== DATA EXTRACT

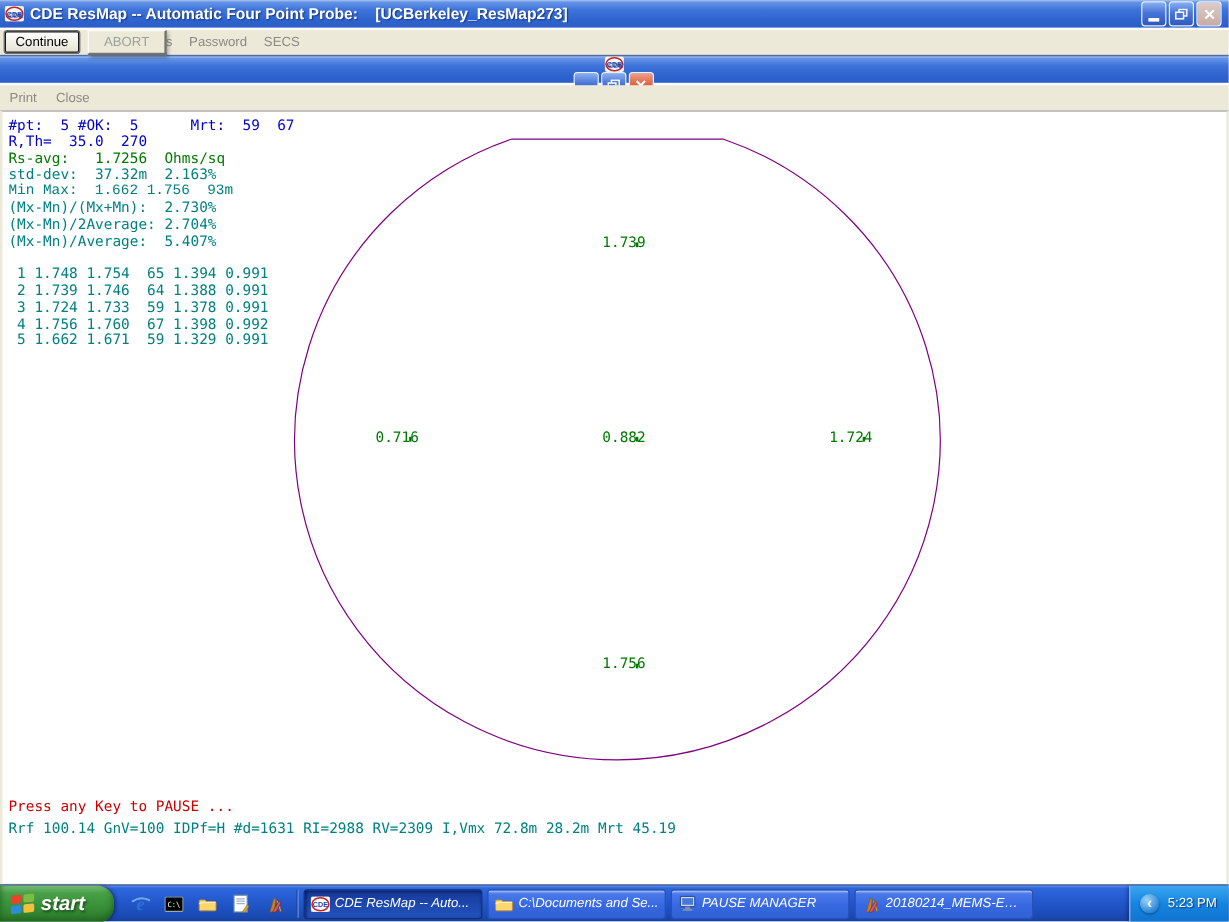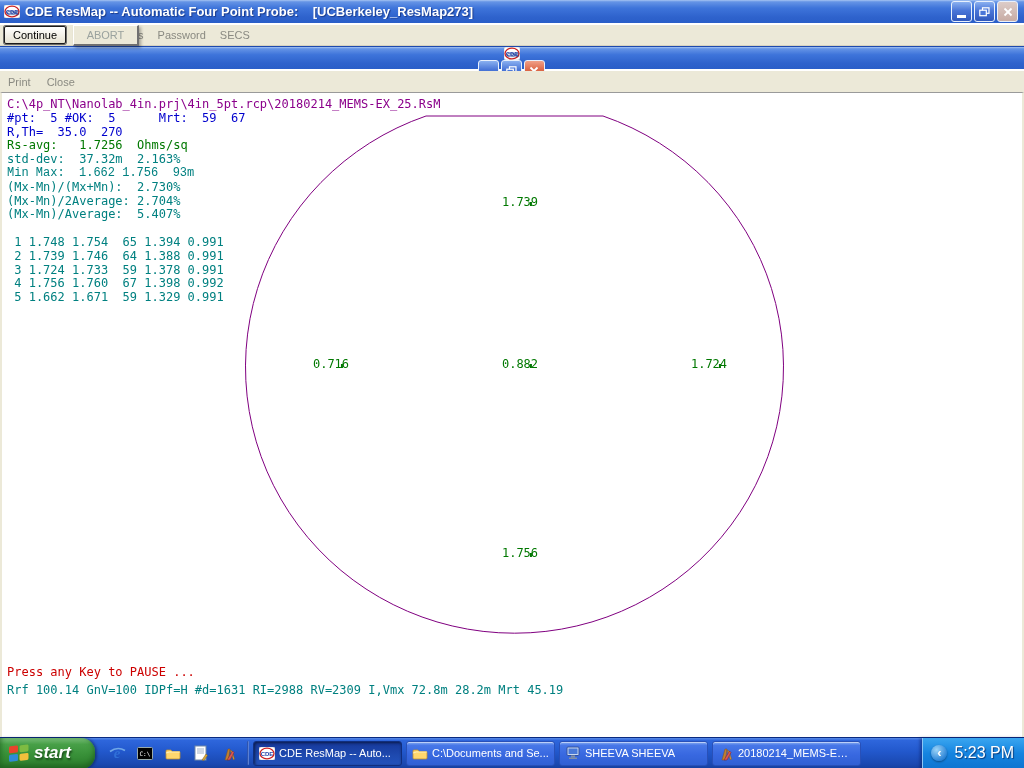--- a/index.html
+++ b/index.html
@@ -63,28 +63,28 @@
   .ql{width:20px;height:20px;display:flex;align-items:center;justify-content:center;cursor:default;}
   .ql-divider{width:2px;height:24px;margin-right:4px;
     background:linear-gradient(90deg,#1A3E9A,#6E96E8);border-radius:1px;}
   .taskbuttons{display:flex;align-items:center;gap:4px;height:31px;padding-top:3px;padding-bottom:3px;}
   .tbtn{width:149px;height:25px;display:flex;align-items:center;gap:4px;padding:0 5px;border-radius:3px;
     background:linear-gradient(180deg,#8CB0F4 0%,#4878E8 14%,#3868E0 55%,#3060D4 100%);
     border:1px solid #2850B8;box-shadow:inset 0 1px 0 rgba(255,255,255,.45);
     color:#fff;font-size:11px;white-space:nowrap;overflow:hidden;cursor:default;}
   .tbtn.active{background:linear-gradient(180deg,#16389A 0%,#1E4AB0 60%,#2252BC 100%);
     box-shadow:inset 1px 1px 3px rgba(0,0,0,.55);border-color:#102E7E;}
-  .tbtn .tlabel{overflow:hidden;text-overflow:ellipsis;}
+  .tbtn .tlabel{overflow:hidden;text-overflow:ellipsis;font-style:italic;}
   .tray{margin-left:auto;height:31px;display:flex;align-items:center;gap:7px;padding:0 10px 0 8px;
     background:linear-gradient(180deg,#3AA6F0 0%,#1584E0 50%,#0E74D0 100%);
     border-left:1px solid #8CC6F6;box-shadow:-2px 0 3px rgba(0,10,60,.4);}
   .chev{width:16px;height:16px;border-radius:50%;display:flex;align-items:center;justify-content:center;
     background:radial-gradient(circle at 35% 30%,#9CD4F8,#2E86D8 70%,#1868B8);
     color:#fff;font-weight:bold;font-size:13px;line-height:14px;cursor:default;box-shadow:0 1px 2px rgba(0,0,0,.4);}
-  .clock{color:#fff;font-size:16px;text-shadow:1px 1px 1px #0a3a7a;}
+  .clock{color:#fff;font-size:11px;text-shadow:1px 1px 1px #0a3a7a;}
   .appicon{display:inline-flex;align-items:center;}
 </style>
 </head>
 <body>
 
 <div class="titlebar" id="titlebar-main">
   <span class="appicon">
       <svg width="16" height="13">
         <rect x="0" y="0" width="16" height="13" rx="2" fill="#fff" stroke="#c8c8c8" stroke-width="0.6"></rect>
         <ellipse cx="8" cy="6.5" rx="7" ry="5.4" fill="none" stroke="#CC2222" stroke-width="1.3"></ellipse>
@@ -152,21 +152,20 @@
 <div class="menurow" id="menubar-child">
   <span class="menu-item">Print</span>
   <span class="menu-item">Close</span>
 </div>
 
 <div class="content">
   <svg id="wafer-svg" width="1020" height="644">
     <path d="M 424 23 L 601 23 A 269 266 0 1 1 424 23" fill="none" stroke="#800080" stroke-width="1"></path>
   </svg>
   <div id="report-lines">
-      <div class="rline" style="color: rgb(139, 0, 139);">C:\4p_NT\Nanolab_4in.prj\4in_5pt.rcp\20180214_MEMS-EX_25.RsM</div>
       <div class="rline" style="color: rgb(0, 0, 205);">#pt:  5 #OK:  5      Mrt:  59  67</div>
       <div class="rline" style="color: rgb(0, 0, 205);">R,Th=  35.0  270</div>
       <div class="rline" style="color: rgb(0, 120, 0);">Rs-avg:   1.7256  Ohms/sq</div>
       <div class="rline" style="color: rgb(0, 128, 128);">std-dev:  37.32m  2.163%</div>
       <div class="rline" style="color: rgb(0, 128, 128); font-family: Liberation Mono, monospace;">Min Max:  1.662 1.756  93m</div>
       <div class="rline" style="color: rgb(0, 128, 128);">(Mx-Mn)/(Mx+Mn):  2.730%</div>
       <div class="rline" style="color: rgb(0, 128, 128);">(Mx-Mn)/2Average: 2.704%</div>
       <div class="rline" style="color: rgb(0, 128, 128);">(Mx-Mn)/Average:  5.407%</div>
       <div class="rline" style="color: rgb(0, 128, 128);"></div>
       <div class="rline" style="color: rgb(0, 128, 128);"> 1 1.748 1.754  65 1.394 0.991</div>
@@ -274,21 +273,21 @@
       </div>
       <div class="tbtn">
         <span class="appicon">
           <svg width="16" height="14">
             <rect x="2" y="1" width="12" height="8.5" rx="1" fill="#C8D8F0" stroke="#3050A0"></rect>
             <rect x="3.5" y="2.5" width="9" height="5.5" fill="#4878D8"></rect>
             <rect x="6" y="9.5" width="4" height="2" fill="#8090A8"></rect>
             <rect x="4" y="11.5" width="8" height="1.5" fill="#8090A8"></rect>
           </svg>
         </span>
-        <span class="tlabel">SHEEVA SHEEVA</span>
+        <span class="tlabel">PAUSE MANAGER</span>
       </div>
       <div class="tbtn">
         <span class="appicon">
           <svg width="16" height="15">
             <path d="M4 14 L7 3 L9 3 L7.5 14 Z" fill="#C08030" stroke="#805020" stroke-width="0.5"></path>
             <path d="M12.5 14 L9 4 L11 5 L13.5 13 Z" fill="#E0A840" stroke="#805020" stroke-width="0.5"></path>
             <path d="M6 14 L11.5 5 L13 6.5 L9 14 Z" fill="#D85858" stroke="#802020" stroke-width="0.5"></path>
           </svg>
         </span>
         <span class="tlabel">20180214_MEMS-EX....</span>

====

REQUIRED ACTION
A word-for-word copy of the entries above is what is needed, without any images.

WRITTEN ANSWER
--- a/index.html
+++ b/index.html
@@ -63,28 +63,28 @@
   .ql{width:20px;height:20px;display:flex;align-items:center;justify-content:center;cursor:default;}
   .ql-divider{width:2px;height:24px;margin-right:4px;
     background:linear-gradient(90deg,#1A3E9A,#6E96E8);border-radius:1px;}
   .taskbuttons{display:flex;align-items:center;gap:4px;height:31px;padding-top:3px;padding-bottom:3px;}
   .tbtn{width:149px;height:25px;display:flex;align-items:center;gap:4px;padding:0 5px;border-radius:3px;
     background:linear-gradient(180deg,#8CB0F4 0%,#4878E8 14%,#3868E0 55%,#3060D4 100%);
     border:1px solid #2850B8;box-shadow:inset 0 1px 0 rgba(255,255,255,.45);
     color:#fff;font-size:11px;white-space:nowrap;overflow:hidden;cursor:default;}
   .tbtn.active{background:linear-gradient(180deg,#16389A 0%,#1E4AB0 60%,#2252BC 100%);
     box-shadow:inset 1px 1px 3px rgba(0,0,0,.55);border-color:#102E7E;}
-  .tbtn .tlabel{overflow:hidden;text-overflow:ellipsis;}
+  .tbtn .tlabel{overflow:hidden;text-overflow:ellipsis;font-style:italic;}
   .tray{margin-left:auto;height:31px;display:flex;align-items:center;gap:7px;padding:0 10px 0 8px;
     background:linear-gradient(180deg,#3AA6F0 0%,#1584E0 50%,#0E74D0 100%);
     border-left:1px solid #8CC6F6;box-shadow:-2px 0 3px rgba(0,10,60,.4);}
   .chev{width:16px;height:16px;border-radius:50%;display:flex;align-items:center;justify-content:center;
     background:radial-gradient(circle at 35% 30%,#9CD4F8,#2E86D8 70%,#1868B8);
     color:#fff;font-weight:bold;font-size:13px;line-height:14px;cursor:default;box-shadow:0 1px 2px rgba(0,0,0,.4);}
-  .clock{color:#fff;font-size:16px;text-shadow:1px 1px 1px #0a3a7a;}
+  .clock{color:#fff;font-size:11px;text-shadow:1px 1px 1px #0a3a7a;}
   .appicon{display:inline-flex;align-items:center;}
 </style>
 </head>
 <body>
 
 <div class="titlebar" id="titlebar-main">
   <span class="appicon">
       <svg width="16" height="13">
         <rect x="0" y="0" width="16" height="13" rx="2" fill="#fff" stroke="#c8c8c8" stroke-width="0.6"></rect>
         <ellipse cx="8" cy="6.5" rx="7" ry="5.4" fill="none" stroke="#CC2222" stroke-width="1.3"></ellipse>
@@ -152,21 +152,20 @@
 <div class="menurow" id="menubar-child">
   <span class="menu-item">Print</span>
   <span class="menu-item">Close</span>
 </div>
 
 <div class="content">
   <svg id="wafer-svg" width="1020" height="644">
     <path d="M 424 23 L 601 23 A 269 266 0 1 1 424 23" fill="none" stroke="#800080" stroke-width="1"></path>
   </svg>
   <div id="report-lines">
-      <div class="rline" style="color: rgb(139, 0, 139);">C:\4p_NT\Nanolab_4in.prj\4in_5pt.rcp\20180214_MEMS-EX_25.RsM</div>
       <div class="rline" style="color: rgb(0, 0, 205);">#pt:  5 #OK:  5      Mrt:  59  67</div>
       <div class="rline" style="color: rgb(0, 0, 205);">R,Th=  35.0  270</div>
       <div class="rline" style="color: rgb(0, 120, 0);">Rs-avg:   1.7256  Ohms/sq</div>
       <div class="rline" style="color: rgb(0, 128, 128);">std-dev:  37.32m  2.163%</div>
       <div class="rline" style="color: rgb(0, 128, 128); font-family: Liberation Mono, monospace;">Min Max:  1.662 1.756  93m</div>
       <div class="rline" style="color: rgb(0, 128, 128);">(Mx-Mn)/(Mx+Mn):  2.730%</div>
       <div class="rline" style="color: rgb(0, 128, 128);">(Mx-Mn)/2Average: 2.704%</div>
       <div class="rline" style="color: rgb(0, 128, 128);">(Mx-Mn)/Average:  5.407%</div>
       <div class="rline" style="color: rgb(0, 128, 128);"></div>
       <div class="rline" style="color: rgb(0, 128, 128);"> 1 1.748 1.754  65 1.394 0.991</div>
@@ -274,21 +273,21 @@
       </div>
       <div class="tbtn">
         <span class="appicon">
           <svg width="16" height="14">
             <rect x="2" y="1" width="12" height="8.5" rx="1" fill="#C8D8F0" stroke="#3050A0"></rect>
             <rect x="3.5" y="2.5" width="9" height="5.5" fill="#4878D8"></rect>
             <rect x="6" y="9.5" width="4" height="2" fill="#8090A8"></rect>
             <rect x="4" y="11.5" width="8" height="1.5" fill="#8090A8"></rect>
           </svg>
         </span>
-        <span class="tlabel">SHEEVA SHEEVA</span>
+        <span class="tlabel">PAUSE MANAGER</span>
       </div>
       <div class="tbtn">
         <span class="appicon">
           <svg width="16" height="15">
             <path d="M4 14 L7 3 L9 3 L7.5 14 Z" fill="#C08030" stroke="#805020" stroke-width="0.5"></path>
             <path d="M12.5 14 L9 4 L11 5 L13.5 13 Z" fill="#E0A840" stroke="#805020" stroke-width="0.5"></path>
             <path d="M6 14 L11.5 5 L13 6.5 L9 14 Z" fill="#D85858" stroke="#802020" stroke-width="0.5"></path>
           </svg>
         </span>
         <span class="tlabel">20180214_MEMS-EX....</span>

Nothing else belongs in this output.